The theme of this book is don't make assumptions because you'll just look like an ass.  Our heroine is Amy Wilson, the resident Good Time Girl in tiny Cadence Creek.  Amy is a girl who keeps looking for love in all the wrong places.  She's dated a lot of guys, most of them frogs, and when you live in a small town?  Yeah, gossip.  It's poor Amy, can't find a man.  Poor Amy, just like her Mama who is still smarting over the fact that her husband left to get a quart of milk and never came back. 
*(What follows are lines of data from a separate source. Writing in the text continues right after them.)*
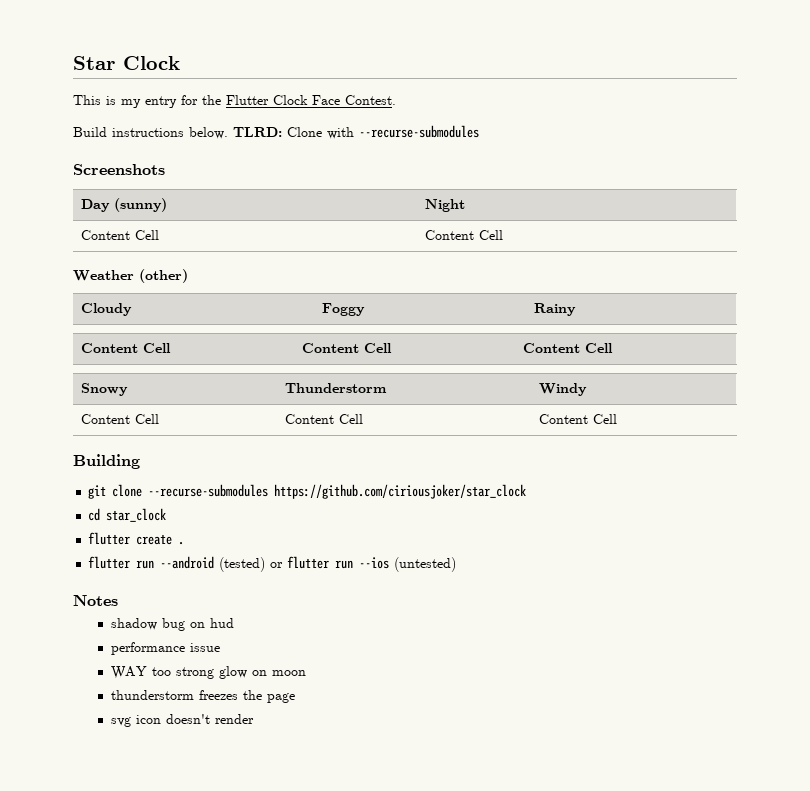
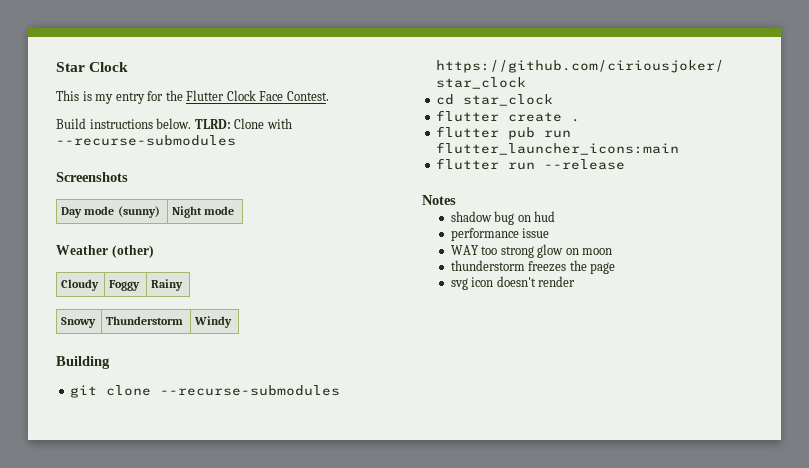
- Day (sunny) | Night
- Content Cell | Content Cell
+ Day mode (sunny) | Night mode
  Cloudy | Foggy | Rainy
- Content Cell | Content Cell | Content Cell
  Snowy | Thunderstorm | Windy
- Content Cell | Content Cell | Content Cell
- flutter run --android (tested) or flutter run --ios (untested)
+ flutter pub run flutter_launcher_icons:main
+ flutter run --release

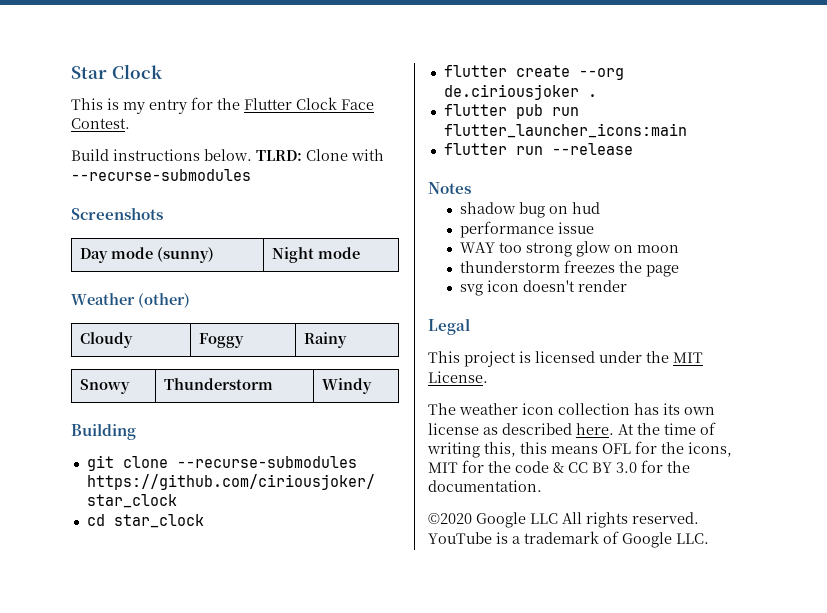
- flutter create .
+ flutter create --org de.ciriousjoker .
+ Legal
+ This project is licensed under the MIT License.
+ The weather icon collection has its own license as described here. At the time of writing this, this means OFL for the icons, MIT for the code & CC BY 3.0 for the documentation.
+ ©2020 Google LLC All rights reserved. YouTube is a trademark of Google LLC.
Given that it's a small town, and she works for a local florist, Amy's at a wedding for a former Alward couple.  That's when a former hero opens his big fat mouth, says something rather hurtful, and Amy overhears.  Amy doesn't have feelings for this guy (in fact she was trying to play matchmaker for him and his heroine!), but when someone says you're the last person on Earth they'd want to be with?  It's humiliating.  Riding to her rescue is Jack Shepard.  These opening moments, of Amy hiding in the ladies' room and Jack coming in after her are brilliant.  He's essentially, at first, a Harlequin Presents hero.  He's sexy as sin, smart, funny, charming, filthy rich and genuinely likes Amy as a person.  They spend some time together (not like that!), Amy is charmed, but quickly returns back to her normal life.  Hey, Jack lives in Montana, Amy lives in Canada.  He may have family in Cadence Creek, but this is a guy that isn't sticking around.

That is until he finds himself in a jam.  He comes back to town for the holidays and shares with Amy that his place in Montana is a working ranch, but also a corporate retreat.  His right hand woman?  The one who basically runs the office there?  Just broke her pelvis and is down for the count, just in time for a new group of arrivals to show up.  Amy then has a light bulb moment.  She has realized that if she wants a life she needs to get the hell out of Dodge.  She's thinking she wants to go to college and study hospitality, but she'd love to test the waters first.  Plus she helps out a lot with the "business stuff" at the flower shop.  She thinks she can handle it.  Jack, even though he is powerfully attracted to her and naturally isn't a relationship kind of guy, says yes.  So Amy is off to Montana for a few weeks and Jack has to figure out a way to keep things strictly professional between them.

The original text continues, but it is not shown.